:: TASK INSTRUCTIONS ::
Using the entries that follow, give only the number of lines with the word "spread" in them.

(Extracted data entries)

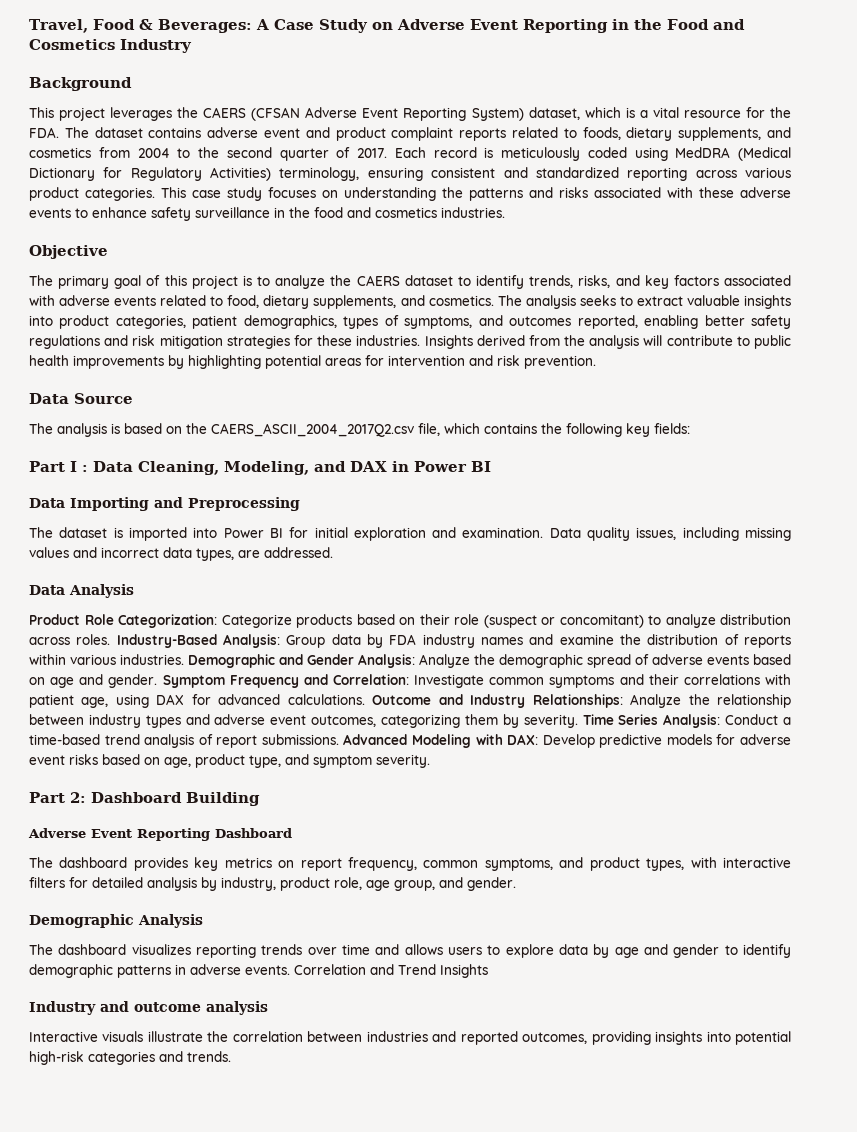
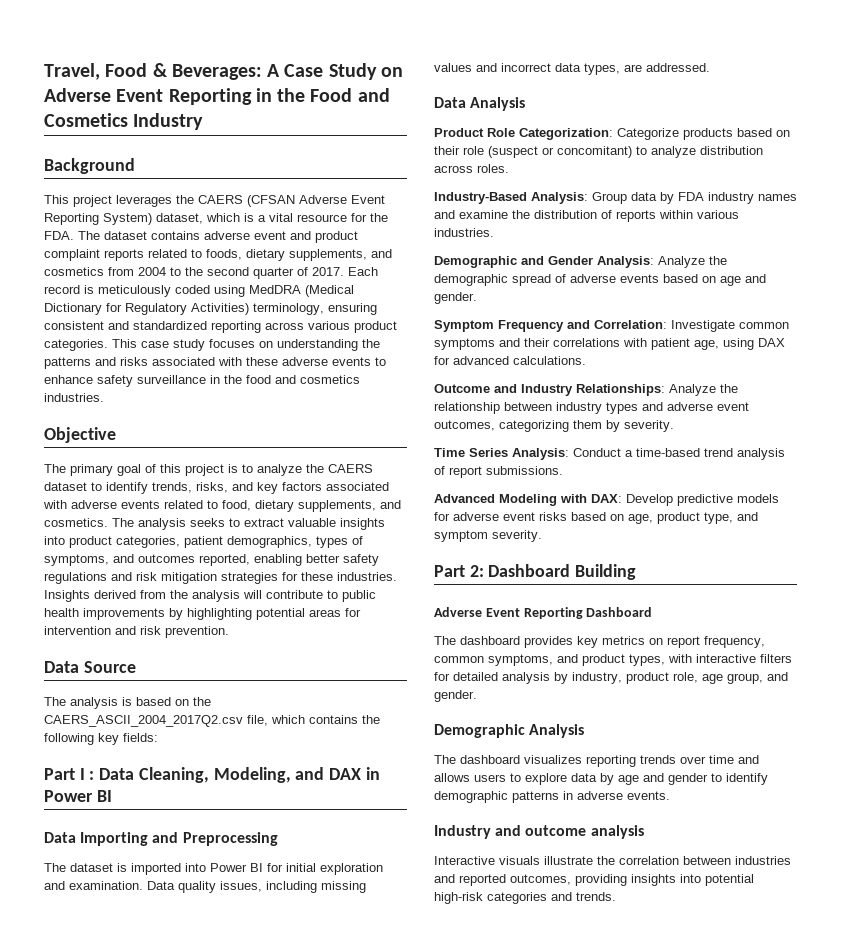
- Categorize products based on their role (suspect or concomitant) to analyze distribution across roles. Industry-Based Analysis:
+ Categorize products based on their role (suspect or concomitant) to analyze distribution across roles.
+ Industry-Based Analysis:
- Group data by FDA industry names and examine the distribution of reports within various industries. Demographic and Gender Analysis:
+ Group data by FDA industry names and examine the distribution of reports within various industries.
+ Demographic and Gender Analysis:
- Analyze the demographic spread of adverse events based on age and gender. Symptom Frequency and Correlation:
+ Analyze the demographic spread of adverse events based on age and gender.
+ Symptom Frequency and Correlation:
- Investigate common symptoms and their correlations with patient age, using DAX for advanced calculations. Outcome and Industry Relationships:
+ Investigate common symptoms and their correlations with patient age, using DAX for advanced calculations.
+ Outcome and Industry Relationships:
- Analyze the relationship between industry types and adverse event outcomes, categorizing them by severity. Time Series Analysis:
+ Analyze the relationship between industry types and adverse event outcomes, categorizing them by severity.
+ Time Series Analysis:
- Conduct a time-based trend analysis of report submissions. Advanced Modeling with DAX:
+ Conduct a time-based trend analysis of report submissions.
+ Advanced Modeling with DAX:
- Correlation and Trend Insights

:: SOLUTION FOR THIS TASK ::
2